How type affects treatment

While the goals of treatment are the same, the type of ATTR-CM you have may influence certain aspects of your cardiologist’s approach. That’s partly because people with hereditary ATTR-CM often have a wider range of symptoms to address, including nerve involvement.

“There are some therapies that may be favored in hereditary disease, especially when neuropathy is involved,” Dr. Hanna notes.

Gene silencing medications are a good example. These drugs slow TTR production and are U.S. Food and Drug Administration (FDA) approved to treat the neuropathy associated with hereditary ATTR amyloidosis.

Why genetic testing matters

Genetic testing doesn’t just tell you what type of ATTR-CM you have — it also helps clarify whether your family members are at risk.

“We now have therapies that can potentially prevent people from developing severe heart and nerve problems if we catch the disease early enough,” Dr. Hanna explains.

If you get an ATTR-CM diagnosis and your provider doesn’t talk to you about genetic testing, Dr. Hanna urges you to bring it up.

What your diagnosis means for your family

If it turns out that you have hereditary ATTR-CM, your provider will write up a letter you can share with your family. They often suggest that all of your first-degree relatives (including siblings and children) get tested, if possible. But the details may look a bit different, depending on your exact diagnosis.

“For some variants that don’t usually cause disease until later in life, you wouldn’t necessarily test a very young adult right away,” Dr. Hanna says.

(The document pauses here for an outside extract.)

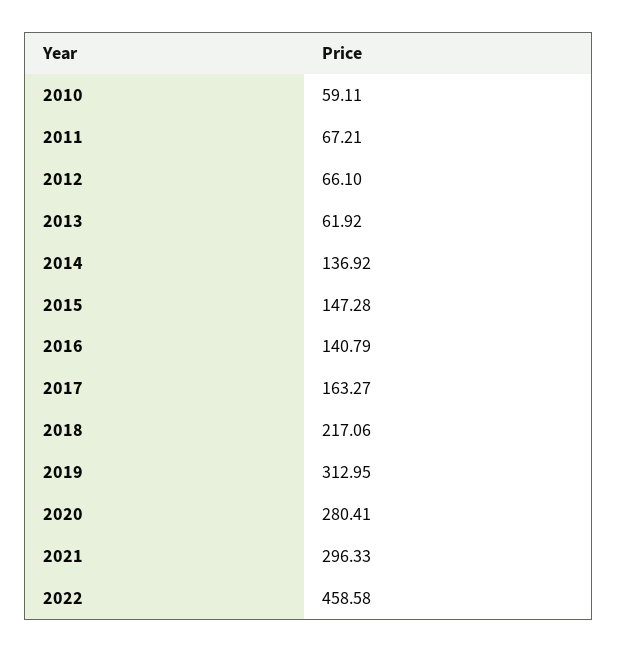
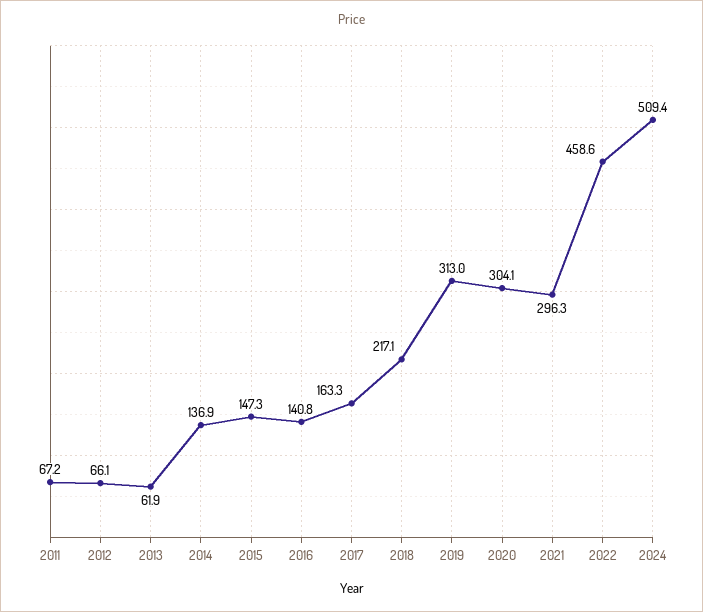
2010: 59.11 -> none
2020: 280.41 -> 304.1
2024: none -> 509.4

If another member of your family tests positive for a variant that causes ATTR-CM, they’ll be notified just like you were.

For example, if you have hereditary ATTR-CM and your sister tests positive, their close relatives who haven’t already been tested (like their children) will then be offered testing. This process is called cascade testing.

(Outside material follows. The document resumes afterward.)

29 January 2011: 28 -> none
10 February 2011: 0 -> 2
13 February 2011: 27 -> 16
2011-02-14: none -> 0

But Dr. Hanna says the cascade doesn’t happen very often.

“Family members may live in different states. They may not know where to go for testing. Or they may not fully understand the importance of getting screened,” he notes. “That remains one of our biggest challenges.”

Clinical trials

Knowing if you have hereditary vs. wild-type ATTR-CM is also important because you may be eligible for clinical trials. Dr. Hanna is particularly excited about a global clinical trial for hereditary ATTR-CM called ACT EARLY.

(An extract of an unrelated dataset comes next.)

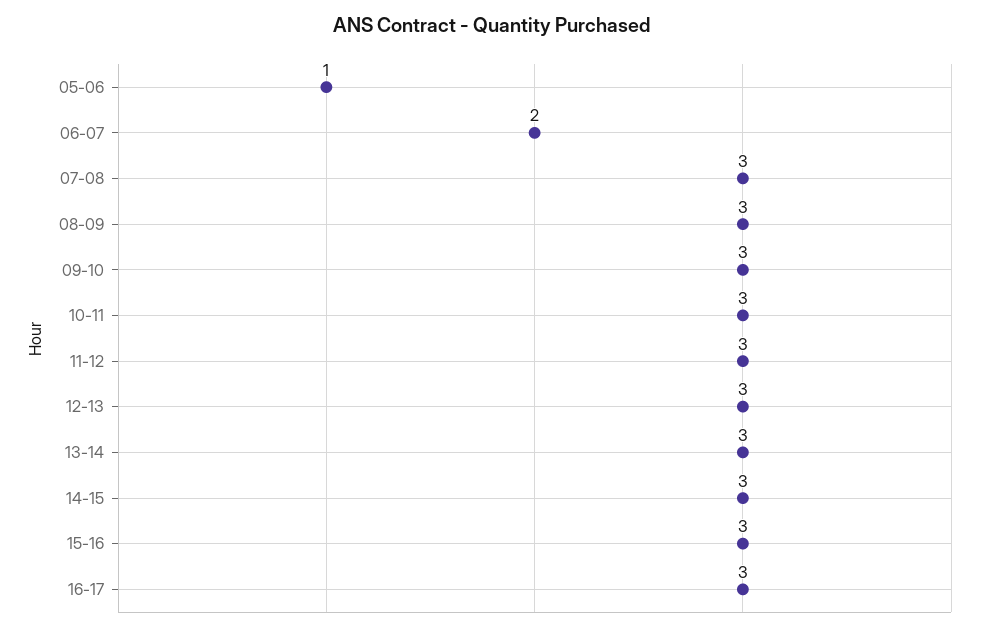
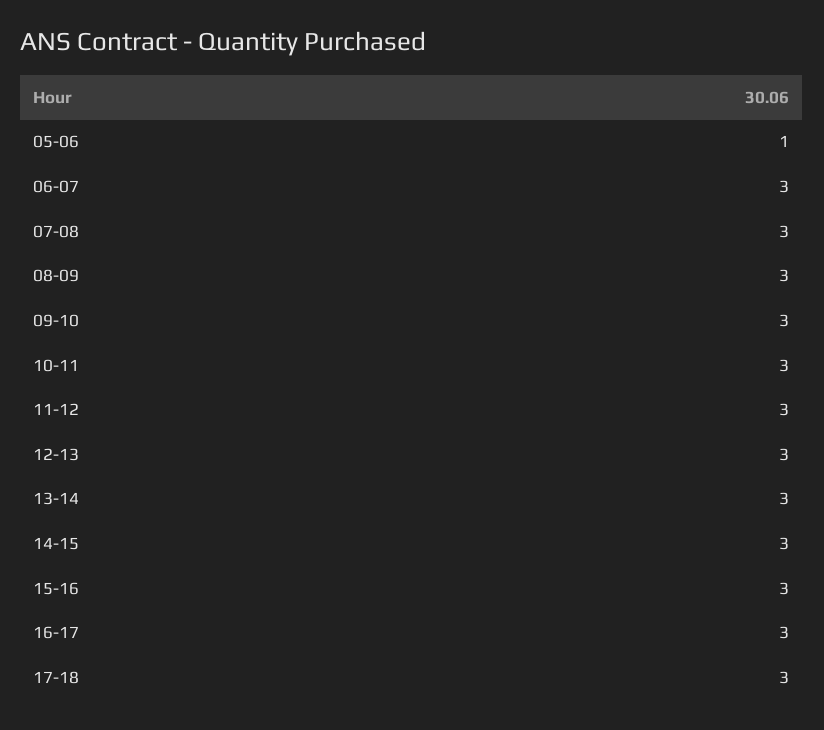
06-07: 2 -> 3
17-18: none -> 3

“We’re trying to move into the next frontier,” says Dr. Hanna. “If someone carries the variant but hasn’t developed heart or nerve problems yet, could early treatment prevent it from happening at all? That’s what this trial will help us figure out.”

You may qualify if you’ve been diagnosed with hereditary ATTR-CM and you:

Don’t have any symptoms yet
Are expected to develop symptoms in the next 10 years

ACT EARLY is just one of many clinical trials out there helping researchers learn more about — and improve treatment options for — hereditary and wild-type ATTR-CM. Ask your provider if there are any that you’re a good fit for. They can walk you through the benefits and possible drawbacks of joining.

A path forward

Finding out you have ATTR-CM can make the future feel uncertain. But learning whether you have hereditary or wild-type is a vital first step toward clarity. No matter what the testing reveals, it can help you understand what’s happening in your body and illuminate the path forward.